From minimalist to full fledged distros, users would be spoiled for choice. This reviewer endorses Debian Linux (and its derivative Linux Mint based on Ubuntu) as the default desktop choice due to its extensive software repositories and efficient packaging system. Although rpm based distros (like Open Suse) remain excellent alternatives, it boils down to personal preference. He finds it extremely easy to install personal packing archives (ppas) for Linux Mint; although one can also compile it straight from the source tarballs.
For Windows users looking to migrate to Linux Mint, its easy to create bootable USB drives, download images (isos) of Linux Mint for Live mode (runs in RAM and checks for hardware compatibility) or install it directly. Unlike MS Windows, the device drivers are inbuilt. Users would need to have USB disk as the first boot device (from the BIOS settings).
The author wholeheartedly recommends removing Windows completely instead of dual booting with Linux. The users can run MS Windows in Virtual Box if there is any compulsion although, in the past 10 years of extensive Linux usage, this author has never felt the need to go back to MS Windows. Linux Mint has extensive documentation available online. He recommends searching the forums first before posting queries, since it is likely that it has been answered before, saving you time. You can watch movies in restricted formats, edit documents (including .docx and other proprietary protocols), surf internet, back up data, edit and import pictures in their native formats and practically everything else since Mint is a credible replacement.

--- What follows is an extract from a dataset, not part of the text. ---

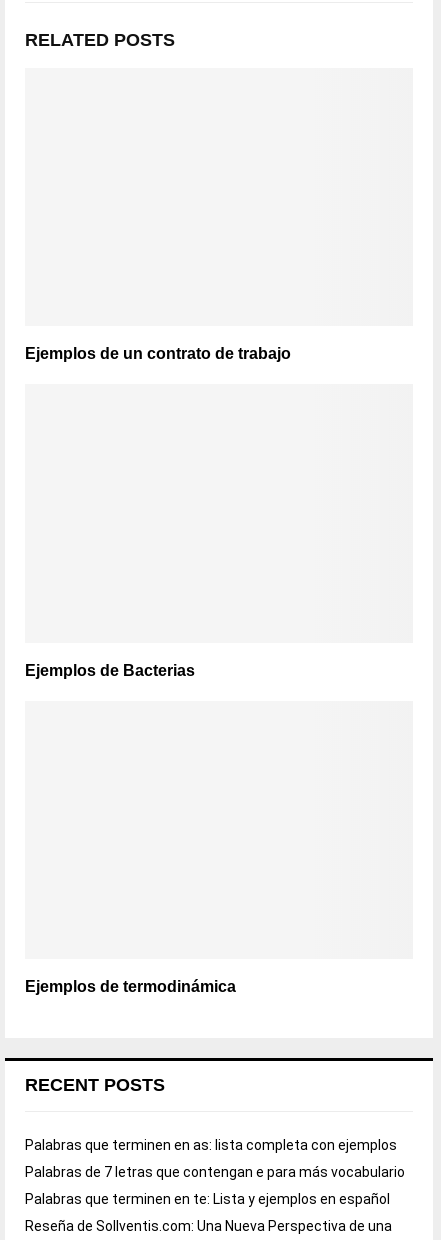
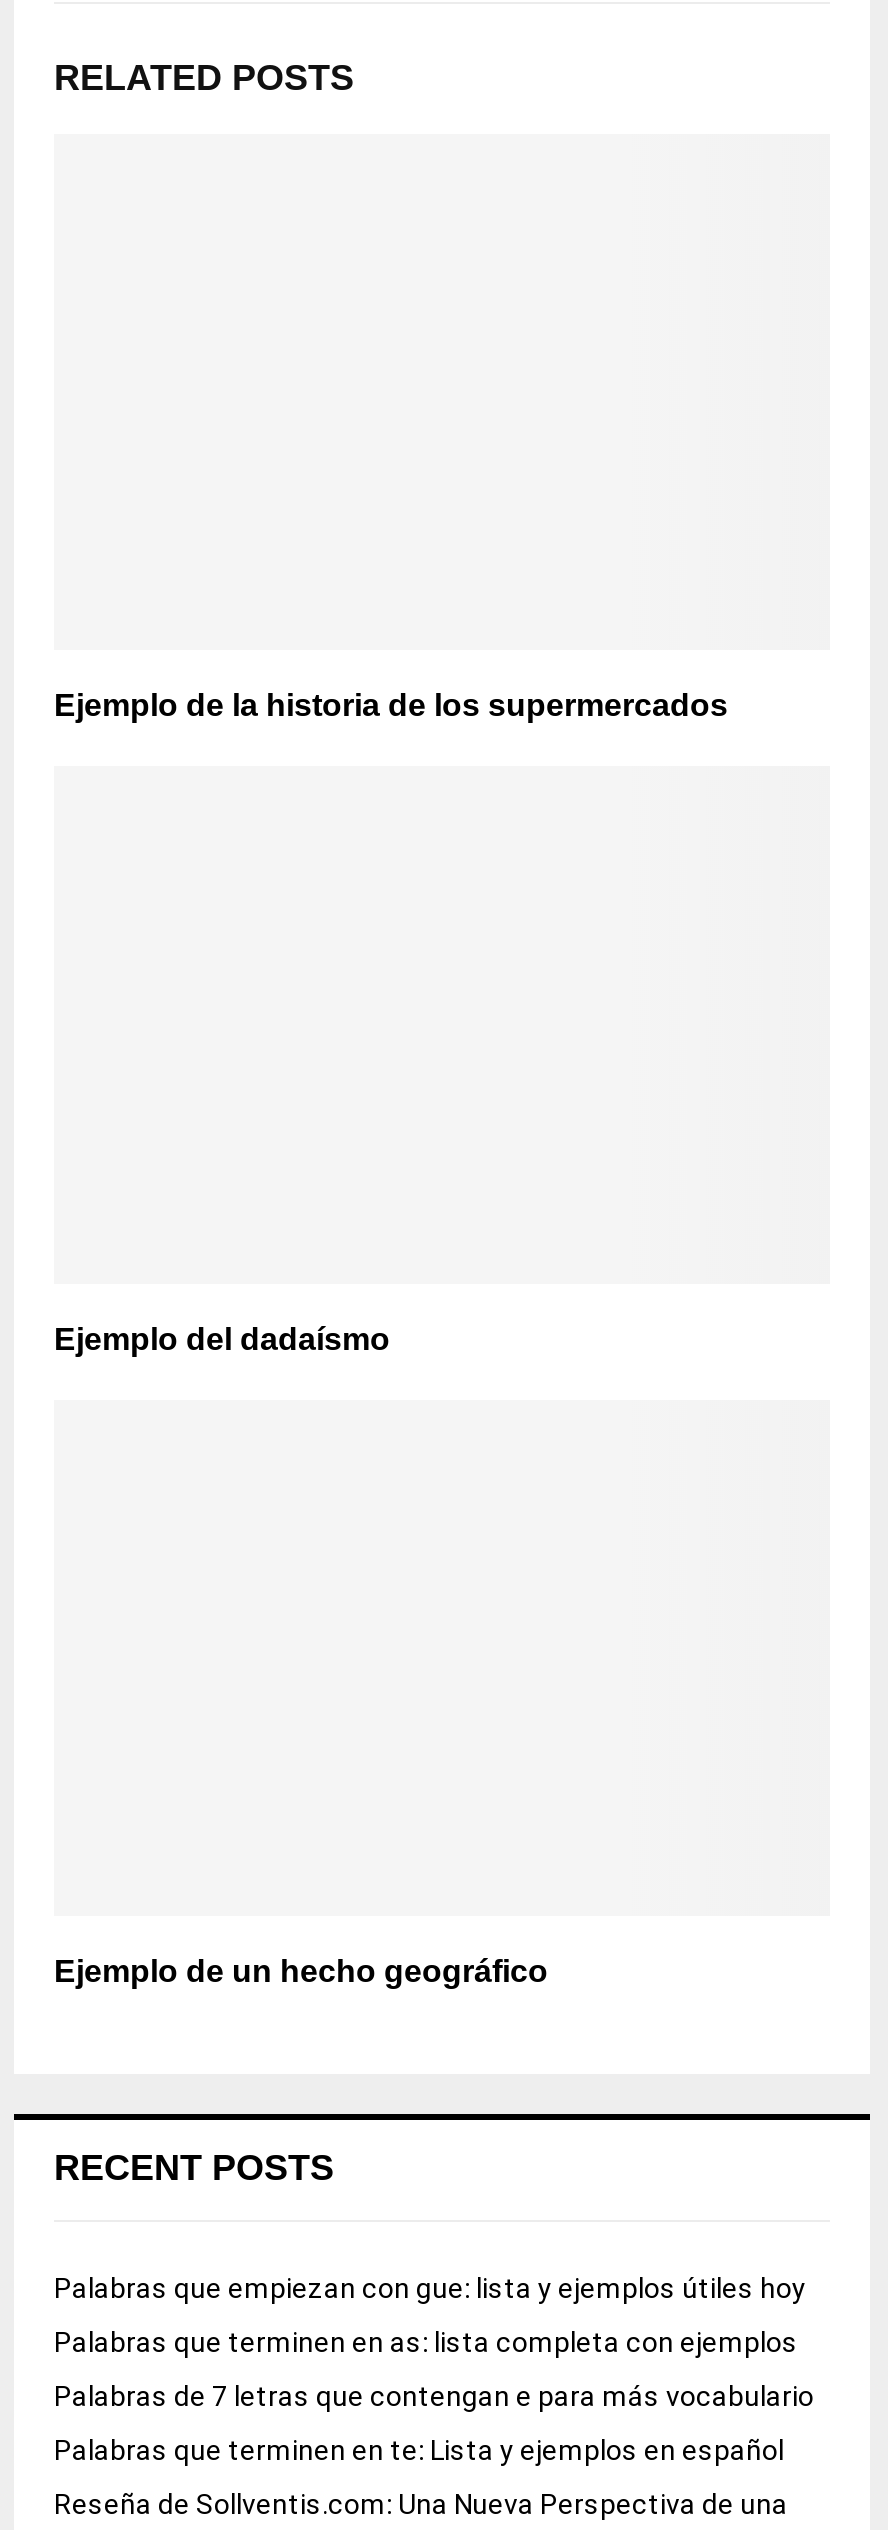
[25,345,291,362] Ejemplos de un contrato de trabajo -> [54,688,728,722] Ejemplo de la historia de los supermercados
[25,662,195,679] Ejemplos de Bacterias -> [54,1322,390,1356] Ejemplo del dadaísmo
[25,978,236,996] Ejemplos de termodinámica -> [54,1955,548,1989] Ejemplo de un hecho geográfico
none -> [54,2273,812,2305] Palabras que empiezan con gue: lista y ejemplos útiles hoy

In the past 10 years, the desktop Linux has been completely overhauled reaching the maturity and usage patterns of established proprietary systems. This reviewer is a tech dinosaur in terms of hardware upgrades, uses a 5 year-old laptop running long term stable release of Linux Mint (version 13). This author remains steadfastly opposed to proprietary desktop operating system (including the fancy Macintosh) since open source allows him to harness the fruits of the community and contribute back to it. He uses Libre Office exclusively for creating documentation, Impress for presentations, Thunderbird for IMAP mail access as well as Firefox, customised to nth degree, for internet access.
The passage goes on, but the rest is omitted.